Sahel Medical Journal

CASE REPORT
Year
: 2014  |  Volume : 17  |  Issue : 4  |  Page : 164--166

Computed tomographic angiography: An alternative to catheter-angiography in the evaluation of a scalp arterio-venous malformation


Anas Ismail, Muhammad Abba Suwair, Mustaha Shuaibu Hikima 
 Department of Radiology, Bayero University, Aminu Kano Teaching Hospital, Kano, Kano State, Nigeria

Correspondence Address:
Anas Ismail
Department of Radiology, Bayero University, Aminu Kano Teaching Hospital, PMB 3452, Kano, Kano State
Nigeria

Abstract

Arterio-venous malformation (AVM) is an uncommon abnormality, characterized by abnormally dilated pathologic vessels resulting in shunting of blood from arteries to veins without intermediary capillaries.

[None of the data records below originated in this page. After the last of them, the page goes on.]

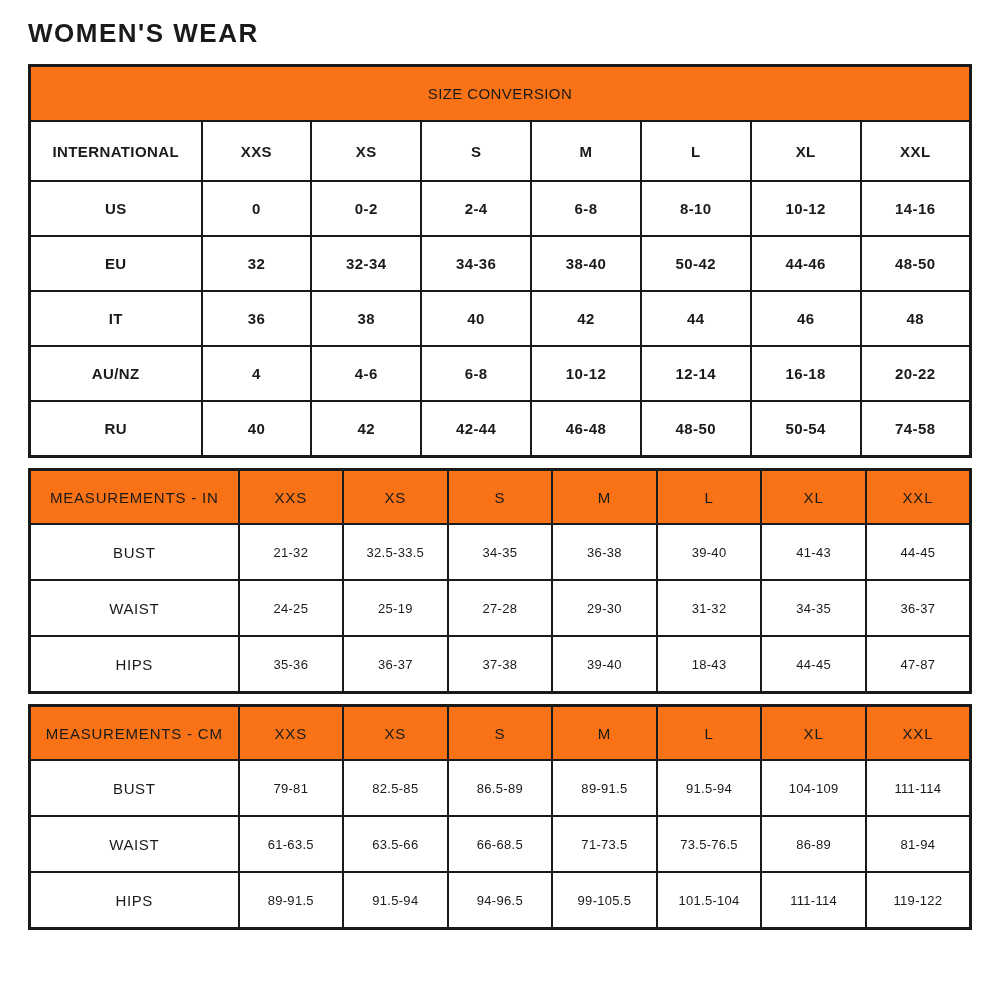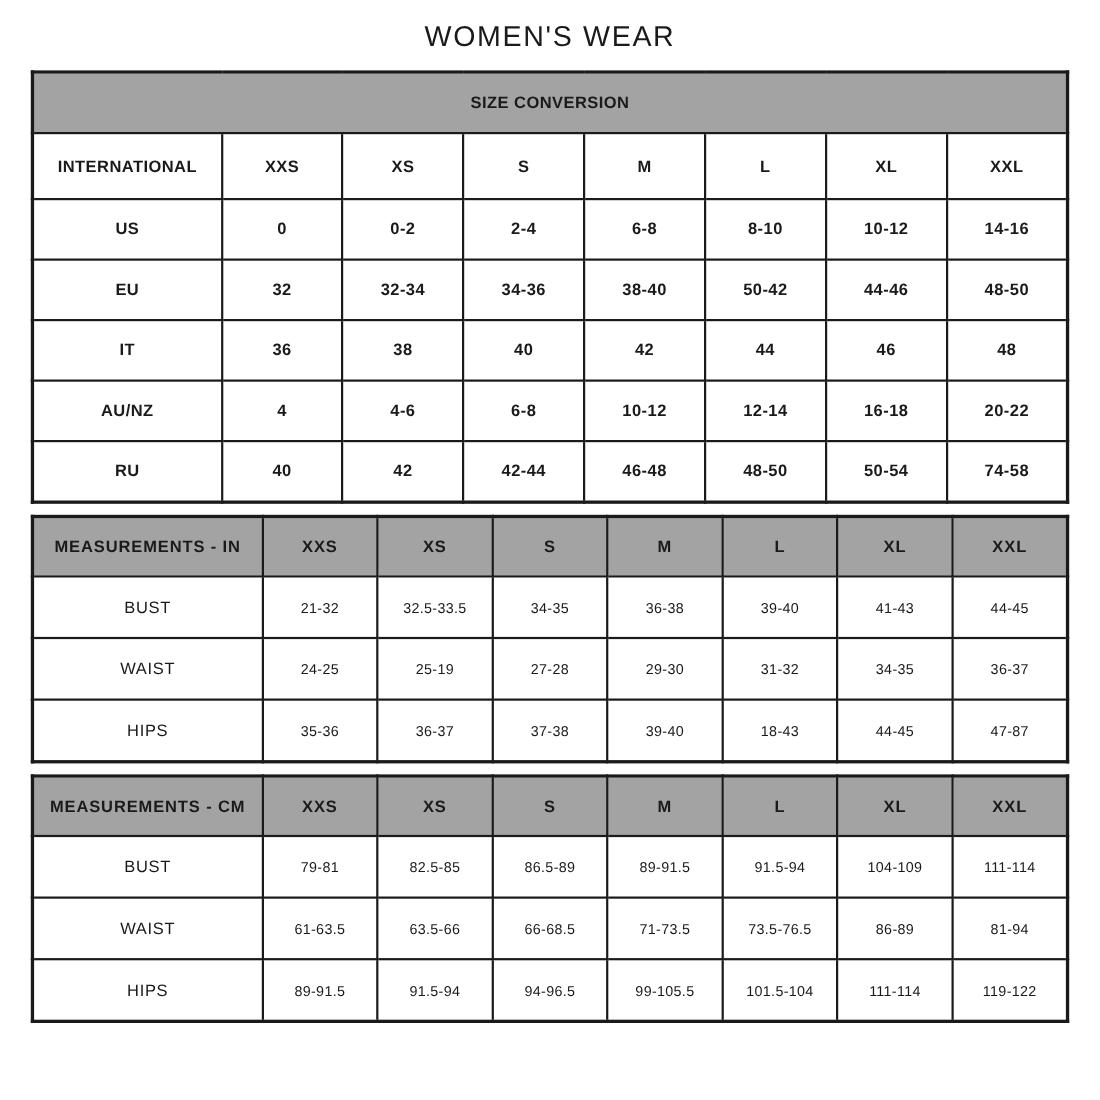--- a/index.html
+++ b/index.html
@@ -4,23 +4,22 @@
 <style>
   html,body{margin:0;padding:0;background:#ffffff;}
   body{
     width:1000px;height:1000px;
     font-family:"Liberation Sans",sans-serif;
     color:#1a1a1a;
     -webkit-font-smoothing:antialiased;
   }
   .page{padding:12px 28px 0 28px;}
   .page-title{
-    text-align:center;
     font-size:26px;
-    font-weight:400;
+    font-weight:700;
     letter-spacing:1.5px;
     margin:6px 0 15px 0;
   }
   table.tbl{
     width:944px;
     border-collapse:collapse;
     table-layout:fixed;
     border:3px solid #1a1a1a;
     margin:0 0 10px 0;
   }
@@ -29,22 +28,22 @@
     text-align:center;
     vertical-align:middle;
     padding:0 2px;
     overflow:hidden;
   }
   
   col.c0a{width:172px;}
   col.c0b{width:209px;}
   
   tr.gray-head td, tr.gray-head th{
-    background:#a3a3a3;
-    font-weight:700;
+    background:#f97316;
+    font-weight:400;
   }
   .tbl-title{
     height:48px;
     font-size:16px;
     letter-spacing:1.2px;
   }
   
   .t1 td{font-size:15px;letter-spacing:.4px;height:53px;font-weight:bold;}
   .t1 tr.intl-row td{height:58px;}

The management of AVM is challenging because of high shunt flow and complex vascular anatomy. A 28-year-old female patient presented with a pulsatile occipital swelling. Sonographic findings of the AVM were confirmed on computed tomographic angiography, showing dilated, and tortuous vessels in the occipital region with feeders from the vertebral arteries and the right external carotid, which drained to the right internal jugular vein. She was treated by ligating the feeders.



How to cite this article:
Ismail A, Suwair MA, Hikima MS. Computed tomographic angiography: An alternative to catheter-angiography in the evaluation of a scalp arterio-venous malformation.Sahel Med J 2014;17:164-166


How to cite this URL:
Ismail A, Suwair MA, Hikima MS. Computed tomographic angiography: An alternative to catheter-angiography in the evaluation of a scalp arterio-venous malformation. Sahel Med J [serial online] 2014 [cited 2024 Mar 28 ];17:164-166
Available from: https://www.smjonline.org/text.asp?2014/17/4/164/146823


Full Text

 INTRODUCTION



Arterio-venous malformation (AVM) is characterized by abnormally dilated tortuous pathologic vessels resulting in shunting of blood from arteries to veins, bypassing capillaries. [1] Scalp AVMs, usually enlarged progressively over time by recruiting feeders from intracranial arteries. [2] The feeding arteries and draining veins of these lesions are usually of normal regional vasculature. As a result of abnormal hemodynamics, they become progressively dilated. Occasionally, they undergo aneurysmal dilatation due to increased flow pressure. [3]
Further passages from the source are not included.